When my pre-teen daughter’s peers get together, the first thing they ask each other is: “Who do want to win American Idol?” The next thing they must know is: “Who’s your favorite Jonas Brother?”
On the basis of this data, they forge their self-identities and begin to socially sort themselves, much as an earlier generations of girls sorted themselves on the basis of their favorite Beatle or New Kid or any of the numerous other non-threatening post-pubescent all-male but still-sorta-feminine singing groups who perform this valuable identity-building and social-sorting role for our pre-teen females.
Until recently, my daughter couldn’t answer these questions, as we don’t watch American Idol and, though we’ve heard the Jonas Brothers on the radio, we’ve never actually seen them. And seeing is the whole point of the Jonas Brothers experience, or so I’m told, so she really can’t pick a favorite.
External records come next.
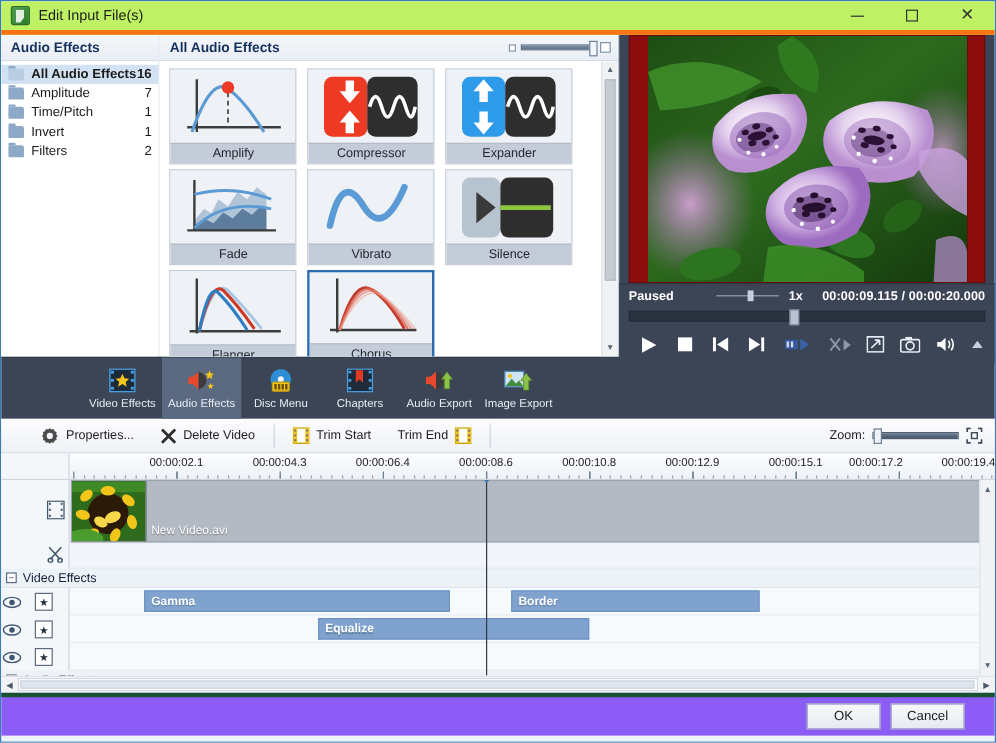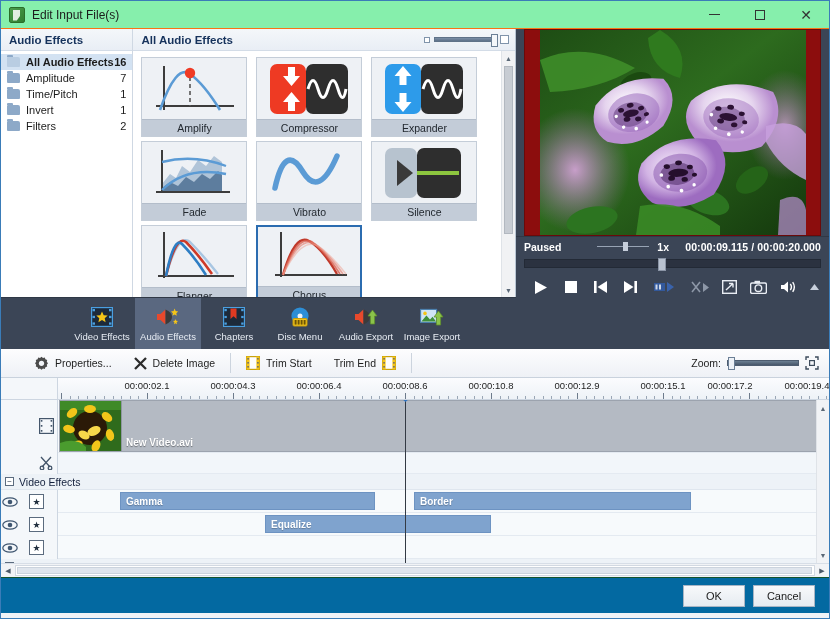--- a/index.html
+++ b/index.html
@@ -15,24 +15,24 @@
     position: relative;
     width: 830px; height: 619px;
     background: #eff3f7;
     border: 1px solid #3a7cb8;
     overflow: hidden;
   }
 
   
   .titlebar {
     height: 28px;
-    background: #86efac;
+    background: #bef264;
     display: flex;
     align-items: center;
-    border-bottom: 1px solid #f97316;
+    border-bottom: 4px solid #f97316;
     position: relative;
   }
   .title-icon {
     width: 16px; height: 16px;
     margin-left: 8px; margin-right: 7px;
     background: linear-gradient(135deg,#4c9e4c,#2f7d2f);
     border: 1px solid #2a6e2a;
     border-radius: 2px;
     position: relative;
   }
@@ -341,21 +341,21 @@
     background: #b4bac3;
     border: 1px solid #9ca3ae;
     display:flex; align-items:flex-end;
   }
   .clip-thumb {
     width: 62px; height: 50px; margin:0; flex:0 0 auto;
     border-right: 1px solid #8f96a1;
     overflow:hidden; background:#2a4a1e;
   }
   .clip-name {
-    color:#fff; font-size:10px; font-weight:bold;
+    color:#fff; font-size:10px; font-weight:normal;
     padding: 0 0 3px 4px; text-shadow: 0 1px 1px rgba(0,0,0,.4);
   }
   .row-cut { height: 21px; }
   .row-cut .tbody { background:#f2f6fa; }
 
   .group-row {
     height: 16px;
     display:flex; align-items:center;
     background: #edf2f7;
     border-bottom: 1px solid #dfe6ee;
@@ -411,24 +411,24 @@
   .vscroll-tl {
     position:absolute; right:0; top:22px; bottom:14px; width:13px;
     background:#f1f3f6; border-left:1px solid #dfe3e8;
     display:flex; flex-direction:column; align-items:center; justify-content:space-between;
     padding: 2px 0;
   }
 
   
   .footer {
     height: 36px;
-    background: #0369a1;
-    border-top: 1px solid #14532d;
+    background: #8b5cf6;
+    border-top: 4px solid #14532d;
     display:flex; align-items:center; justify-content:flex-end;
-    gap: 8px; padding-right: 14px;
+    gap: 8px; padding-right: 25px;
   }
   .dlg-btn {
     width: 62px; height: 22px;
     background: linear-gradient(#f7f9fb,#e6ebf1);
     border: 1px solid #a8b5c4;
     font-size: 11px; color:#1b1b1b;
     display:flex; align-items:center; justify-content:center;
   }
 </style>
 </head>
@@ -830,56 +830,56 @@
           <path d="M9.5 2.5 L9.5 17.5 Q16 15 16 10 Q16 5 9.5 2.5 Z" fill="#3b3b3b"></path>
           <path d="M18.6 1.5 L19.6 4 L22.2 4.4 L20.3 6.2 L20.8 8.8 L18.6 7.5 L16.4 8.8 L16.9 6.2 L15 4.4 L17.6 4 Z" fill="#f5c518"></path>
           <path d="M19.5 12 L20.2 13.8 L22 14 L20.6 15.3 L21 17.2 L19.5 16.2 L18 17.2 L18.4 15.3 L17 14 L18.8 13.8 Z" fill="#f5c518"></path>
         </svg>
       </div>
       <span>Audio Effects</span>
     </div>
 
     <div class="tab">
       <div class="tab-ico">
+        <svg width="24" height="20" viewBox="0 0 24 20">
+          <circle cx="12" cy="9" r="8.6" fill="#2d8ed6"></circle>
+          <circle cx="12" cy="9" r="2.5" fill="#eef4fa"></circle>
+          <rect x="5" y="11.5" width="14" height="7.5" rx="1" fill="#f5c518" stroke="#c69c10" stroke-width="1"></rect>
+          <g fill="#6b5306">
+              <rect x="6.6" y="13" width="2" height="4.6"></rect>
+              <rect x="9.6" y="13" width="2" height="4.6"></rect>
+              <rect x="12.6" y="13" width="2" height="4.6"></rect>
+              <rect x="15.6" y="13" width="2" height="4.6"></rect>
+            </g>
+        </svg>
+      </div>
+      <span>Disc Menu</span>
+    </div>
+
+    <div class="tab">
+      <div class="tab-ico">
         <svg width="22" height="20" viewBox="0 0 22 20">
           <rect x="0.5" y="0.5" width="21" height="19" fill="#1d2a3a" stroke="#4a9fe0" stroke-width="1.3"></rect>
           <g fill="#4a9fe0">
               <rect x="1.4" y="2" width="2.4" height="2.2"></rect>
               <rect x="1.4" y="8.9" width="2.4" height="2.2"></rect>
               <rect x="1.4" y="15.5" width="2.4" height="2.2"></rect>
               <rect x="18.2" y="2" width="2.4" height="2.2"></rect>
               <rect x="18.2" y="8.9" width="2.4" height="2.2"></rect>
               <rect x="18.2" y="15.5" width="2.4" height="2.2"></rect>
             </g>
           <path d="M7.5 1.5 L13.5 1.5 L13.5 12 L10.5 9.2 L7.5 12 Z" fill="#e03a22"></path>
         </svg>
       </div>
       <span>Chapters</span>
     </div>
 
     <div class="tab">
       <div class="tab-ico">
         <svg width="24" height="20" viewBox="0 0 24 20">
-          <circle cx="12" cy="9" r="8.6" fill="#2d8ed6"></circle>
-          <circle cx="12" cy="9" r="2.5" fill="#eef4fa"></circle>
-          <rect x="5" y="11.5" width="14" height="7.5" rx="1" fill="#f5c518" stroke="#c69c10" stroke-width="1"></rect>
-          <g fill="#6b5306">
-              <rect x="6.6" y="13" width="2" height="4.6"></rect>
-              <rect x="9.6" y="13" width="2" height="4.6"></rect>
-              <rect x="12.6" y="13" width="2" height="4.6"></rect>
-              <rect x="15.6" y="13" width="2" height="4.6"></rect>
-            </g>
-        </svg>
-      </div>
-      <span>Disc Menu</span>
-    </div>
-
-    <div class="tab">
-      <div class="tab-ico">
-        <svg width="24" height="20" viewBox="0 0 24 20">
           <path d="M1 7 L4.5 7 L9.5 2.5 L9.5 17.5 L4.5 13 L1 13 Z" fill="#e8492c"></path>
           <path d="M9.5 2.5 L9.5 17.5 Q16 15 16 10 Q16 5 9.5 2.5 Z" fill="#3b3b3b"></path>
           <path d="M18.5 3 L23 9 L20.6 9 L20.6 17 L16.4 17 L16.4 9 L14 9 Z" fill="#8bc34a" stroke="#5f8f2c" stroke-width="0.8"></path>
         </svg>
       </div>
       <span>Audio Export</span>
     </div>
 
     <div class="tab">
       <div class="tab-ico">
@@ -899,21 +899,21 @@
       <svg width="15" height="15" viewBox="0 0 15 15">
         <path d="M7.5 0.8 L9 2 L10.8 1.5 L11.4 3.3 L13.2 4 L12.8 5.8 L14 7.3 L12.8 8.8 L13.2 10.6 L11.4 11.3 L10.8 13.1 L9 12.6 L7.5 13.8 L6 12.6 L4.2 13.1 L3.6 11.3 L1.8 10.6 L2.2 8.8 L1 7.3 L2.2 5.8 L1.8 4 L3.6 3.3 L4.2 1.5 L6 2 Z" fill="#4b4b4b"></path>
         <circle cx="7.5" cy="7.3" r="2.6" fill="#f2f5f9"></circle>
       </svg>
       <span>Properties...</span>
     </div>
     <div class="abtn">
       <svg width="13" height="13" viewBox="0 0 13 13">
         <path d="M1 1 L12 12 M12 1 L1 12" stroke="#2c2c2c" stroke-width="2.3" fill="none"></path>
       </svg>
-      <span>Delete Image</span>
+      <span>Delete Video</span>
     </div>
     <div class="sep"></div>
     <div class="abtn">
       <svg width="14" height="14" viewBox="0 0 14 14">
         <rect x="0.6" y="0.6" width="12.8" height="12.8" fill="#fdfdfd" stroke="#c9a20d" stroke-width="1.2"></rect>
         <rect x="0.6" y="0.6" width="3" height="12.8" fill="#f5c518"></rect>
         <rect x="10.4" y="0.6" width="3" height="12.8" fill="#f5c518"></rect>
         <g fill="#6d6d6d">
             <rect x="1.3" y="2" width="1.6" height="1.6"></rect>
             <rect x="1.3" y="6" width="1.6" height="1.6"></rect>
@@ -1141,21 +1141,21 @@
                 <ellipse cx="8" cy="5" rx="7.2" ry="4.2" fill="none" stroke="#3f5670" stroke-width="1.2"></ellipse>
                 <circle cx="8" cy="5" r="2.3" fill="#3f5670"></circle>
               </svg>
           </div>
           <div class="fxico">★</div>
         </div>
         <div class="tbody">
           <div class="fxclip" style="left:62px;width:255px">
             <span>Gamma</span>
           </div>
-          <div class="fxclip" style="left:356px;width:277px">
+          <div class="fxclip" style="left:368px;width:207px">
             <span>Border</span>
           </div>
         </div>
       </div>
 
       <div class="trow row-fx">
         <div class="thead">
           <div class="eye">
             <svg width="16" height="10" viewBox="0 0 16 10">
                 <ellipse cx="8" cy="5" rx="7.2" ry="4.2" fill="none" stroke="#3f5670" stroke-width="1.2"></ellipse>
In short, we’re raising a freak child.
I’m okay with that, being a freak adult myself, but my wife, perhaps moved by some vestigial memory of her favorite Bay City Roller, is not okay with that.
So that’s why last Tuesday night found me and my daughter planted in front of the TV watching American Idol, perhaps the last Americans to be initiated into its mysteries. My daughter’s job: Find a favorite contestant. My job: Avoid snarky comments. Notepad in hand, she dutifully recorded the name of each contestant and distinguishing physical characteristics, while I did my best impression of a couch potato, switching off my brain and slumping back in slack-jawed silence.
That didn’t last long. The sights and sounds of this, our most popular television show, simply overwhelmed the cultural criticism compartment of my brain, pressing each of its hot buttons, which, against my will and contrary to my explicit instructions, caused it to whir into action. It was all I could do to keep my recently slack-jawed mouth shut.
As my bottled-up brain gathered steam and threatened to blow, my daughter earnestly jotted away, oblivious to my turmoil.
And that’s how it should be, for she’s still just a child, with a child’s view of the world, and I don’t want to distort it with my adult opinions. As her parent, it is my duty to guide her development, not supplant it. So, let her reach her own conclusions, I kept repeating to myself, as the ravings in my head grew ever more feverish.
I cracked only once, wondering out loud how Bob Dylan would have done as a contestant on this show, but I left it at that.